Considering the time and resources the three organizations have devoted to archiving JSTOR print, it is surprising that after more than a decade of building the archives we are still so short of comprehensive. This is also sobering, because the 4,200-title JSTOR corpus represents a miniscule fraction of the total number of serial titles held in print by major North American research libraries. By our estimate, the critical corpus of humanities and social science serials is close to 500,000 titles.
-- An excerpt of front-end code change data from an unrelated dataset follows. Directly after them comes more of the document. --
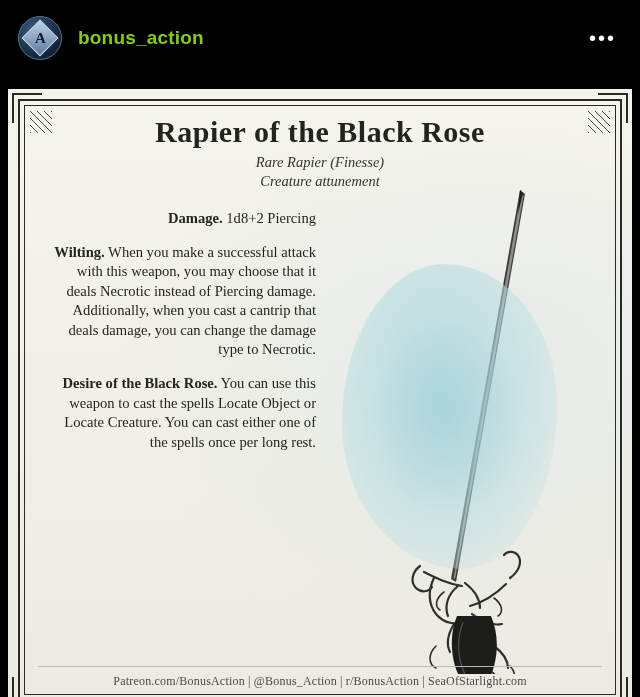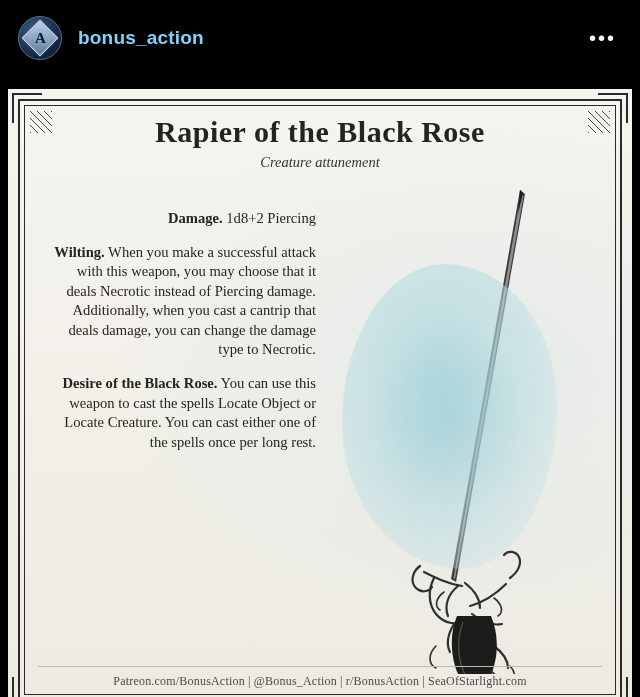--- a/index.html
+++ b/index.html
@@ -55,21 +55,21 @@
     left: 50%;
     top: 50%;
     transform: translate(-50%,-50%);
     color: #0d1a2b;
     font-family: "Liberation Serif", serif;
     font-size: 15px;
     font-weight: bold;
     letter-spacing: -1px;
   }
   .username {
-    color: #7dd3fc;
+    color: #84cc16;
     font-family: "Liberation Sans", sans-serif;
     font-size: 19px;
     font-weight: bold;
     margin-left: 16px;
     letter-spacing: 0.2px;
   }
   .more-btn {
     position: absolute;
     right: 20px;
     top: 50%;
@@ -257,20 +257,21 @@
       <div class="border-inner"></div>
       <div class="corner tl"></div>
       <div class="corner tr"></div>
       <div class="corner bl"></div>
       <div class="corner br"></div>
       <div class="corner-hatch tl"></div>
       <div class="corner-hatch tr"></div>
 
       <div class="title">Rapier of the Black Rose</div>
       <div class="subtitle">
+        <div>Rare Rapier (Finesse)</div>
         <div>Creature attunement</div>
       </div>
 
       <div class="body-col">
         <p class="para"><span class="lead">Damage.</span><span> 1d8+2 Piercing</span></p>
         <p class="para"><span class="lead">Wilting.</span><span> When you make a successful attack with this weapon, you may choose that it deals Necrotic instead of Piercing damage. Additionally, when you cast a cantrip that deals damage, you can change the damage type to Necrotic.</span></p>
         <p class="para"><span class="lead">Desire of the Black Rose.</span><span> You can use this weapon to cast the spells Locate Object or Locate Creature. You can cast either one of the spells once per long rest.</span></p>
       </div>
 
       <div class="art">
This would be more alarming if JSTOR titles were not still so common in libraries, or so widely archived by the shared print initiatives. Yet the findings are worth considering by libraries divesting of serial holdings based on an assumption of comprehensive archiving and accurate holdings data. The findings should also be part of our calculus on the scalability of our shared print efforts. Meanwhile CRL's Collections and Services Policy Committee is pondering next steps. It seems evident that instead of continuing to try and populate three separate archives, the priority should be acquiring the missing titles and working with California, Harvard and JSTOR to identify and fill the common gaps.
CRL's Agenda for Shared Print, 2017-2026 cited as a priority “identifying and assembling secure and well-curated serial collections and working to improve their quality, integrity and comprehensiveness.” One complete JSTOR archive would serve our purposes better than three incomplete ones.
Bernard F. Reilly
Center for Research Libraries